Layer 8 protects that data. The implementation turned out to be more interesting than planned, with three Longhorn 1.11 bugs and limitations found along the way.
Why Not Velero?
The default answer to “Kubernetes backup” is Velero. It backs up Kubernetes API objects and PVC data, handles restores, and has broad ecosystem support. For clusters where workload configuration is not in source control, it is genuinely the right tool.
For Frank, the value proposition does not hold. Velero’s job overlaps almost entirely with what git and ArgoCD already provide. That leaves only PVC data backup — which Longhorn handles natively, with a richer snapshot model, first-class UI, and no extra control-plane components to maintain.
No Velero. Longhorn does the work.
The Backup Architecture
Longhorn uses two CRDs for backup configuration:
BackupTarget— defines where backups are stored (NFS or S3-compatible endpoint)RecurringJob— defines a schedule and applies it to a group of volumes
Both live in longhorn-system and are picked up by the existing longhorn-extras ArgoCD Application, which syncs everything in apps/longhorn/manifests/. No new ArgoCD app needed.

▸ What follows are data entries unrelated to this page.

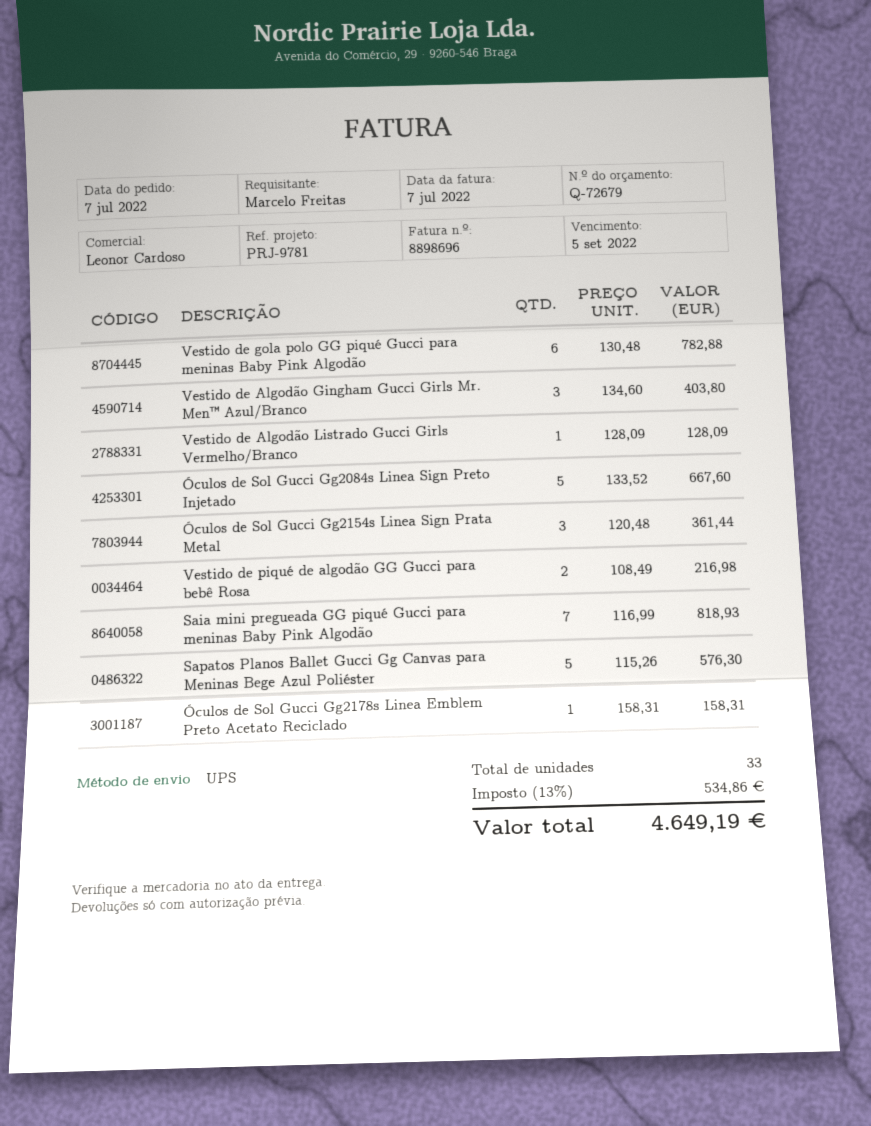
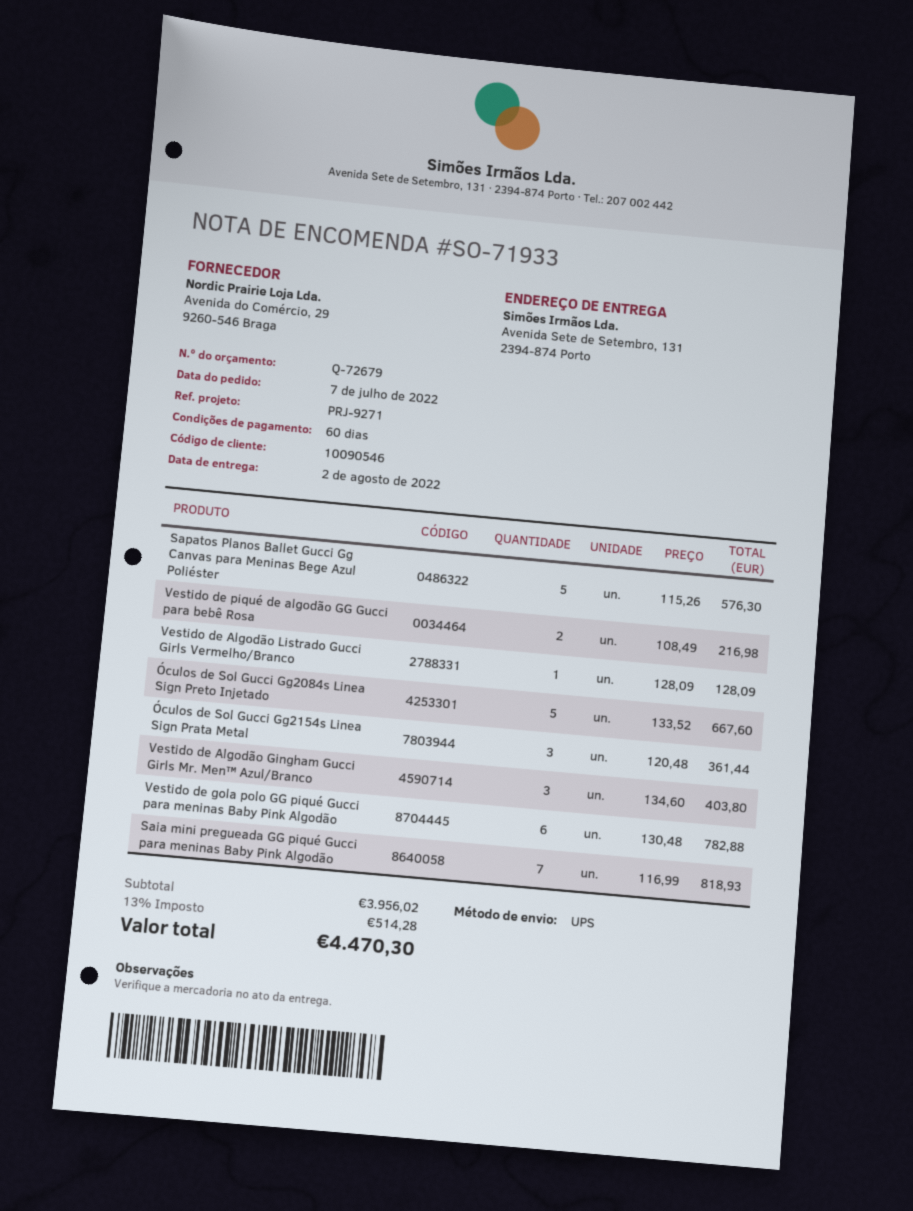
reference: PRJ-9781 -> PRJ-9271
Óculos de Sol Gucci Gg2178s Linea Emblem Preto Acetato Reciclado: 1 x 158.31 = 158.31 -> none
tax: 13% = 534.86 -> 13% = 514.28
total: 4649.19 -> 4470.30

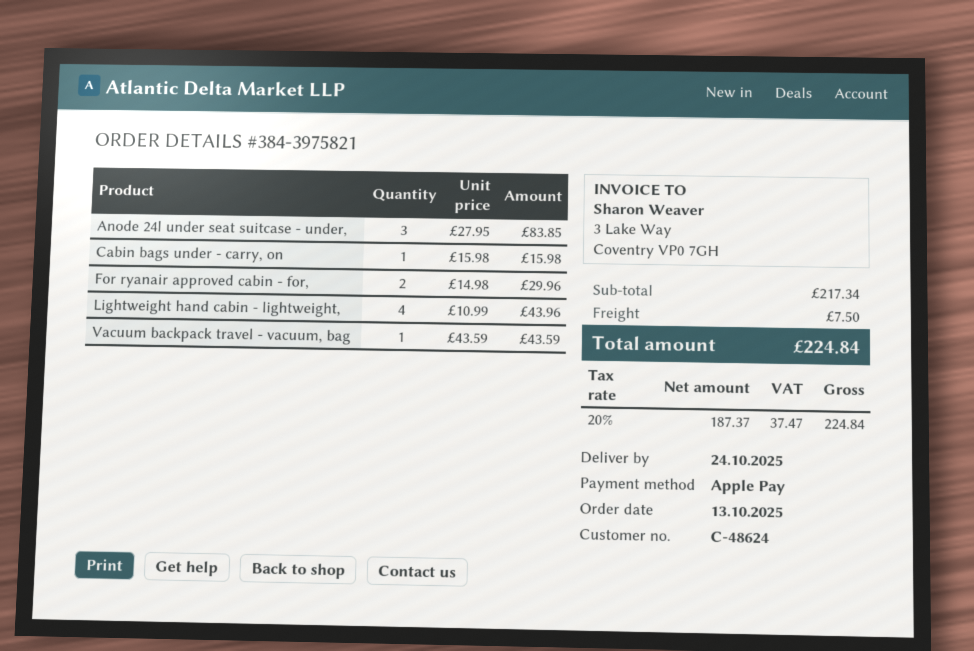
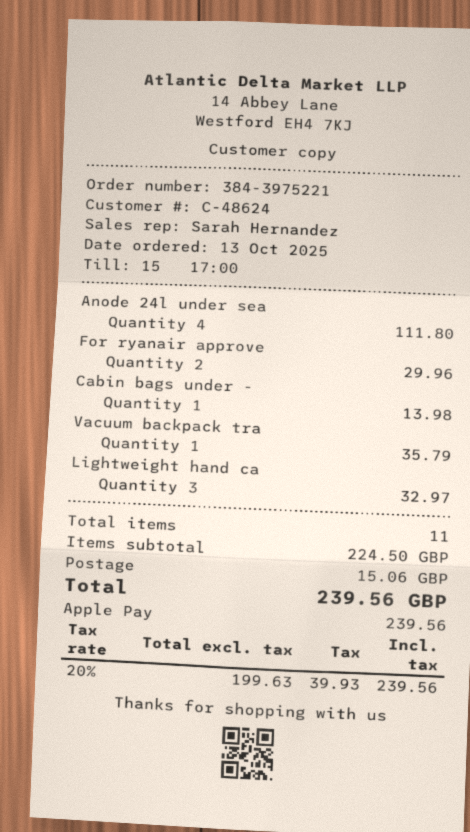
order number: 384-3975821 -> 384-3975221
Anode 24l under seat suitcase - under,: 3 for 83.85 -> 4 for 111.80
Cabin bags under - carry, on: 1 for 15.98 -> 1 for 13.98
Lightweight hand cabin - lightweight,: 4 for 43.96 -> 3 for 32.97
Vacuum backpack travel - vacuum, bag: 1 for 43.59 -> 1 for 35.79
subtotal: 217.34 -> 224.50
shipping: 7.50 -> 15.06
net: 187.37 -> 199.63
tax: 20% = 37.47 -> 20% = 39.93
total: 224.84 -> 239.56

The original plan was dual-target: a local NAS (NFS) for fast daily restores, and Cloudflare R2 for offsite weekly backups. Execution surfaced three Longhorn 1.11 limitations that changed the final shape.
Gotcha 1: SOPS Secrets Cannot Live in a Raw Manifest Path
The R2 API credentials need to be stored as a Kubernetes Secret. The repo uses SOPS/age encryption — any file matching *.yaml has its data and stringData fields encrypted at rest.
The natural instinct is to drop r2-secret.yaml into apps/longhorn/manifests/ alongside the other Longhorn CRs. This fails:
failed to create typed patch object (longhorn-system/longhorn-r2-secret; /v1, Kind=Secret):
.sops: field not declared in schemaArgoCD’s ServerSideApply=true mode strictly validates against the resource schema. The SOPS metadata that gets added to the encrypted file — .sops.creation_rules, .sops.mac, and so on — is not in the Kubernetes Secret schema. Server-side apply rejects it.
The fix: move the encrypted secret outside the ArgoCD-managed path. It lives at secrets/longhorn/r2-secret.yaml — in git, encrypted, but applied manually:
sops --decrypt secrets/longhorn/r2-secret.yaml | kubectl apply -f -The longhorn-extras Application gets ignoreDifferences on the Secret’s /data field so ArgoCD does not fight over the difference between encrypted-in-git and decrypted-in-cluster:
ignoreDifferences:
- group: ""
kind: Secret
name: longhorn-r2-secret
namespace: longhorn-system
jsonPointers:
- /dataThe lesson: SOPS-encrypted secrets and ArgoCD ServerSideApply do not mix in a raw manifest path. Encrypted secrets need to be applied out-of-band, or a SOPS decryption plugin (KSOPS) needs to be wired into ArgoCD — a project for Layer 9.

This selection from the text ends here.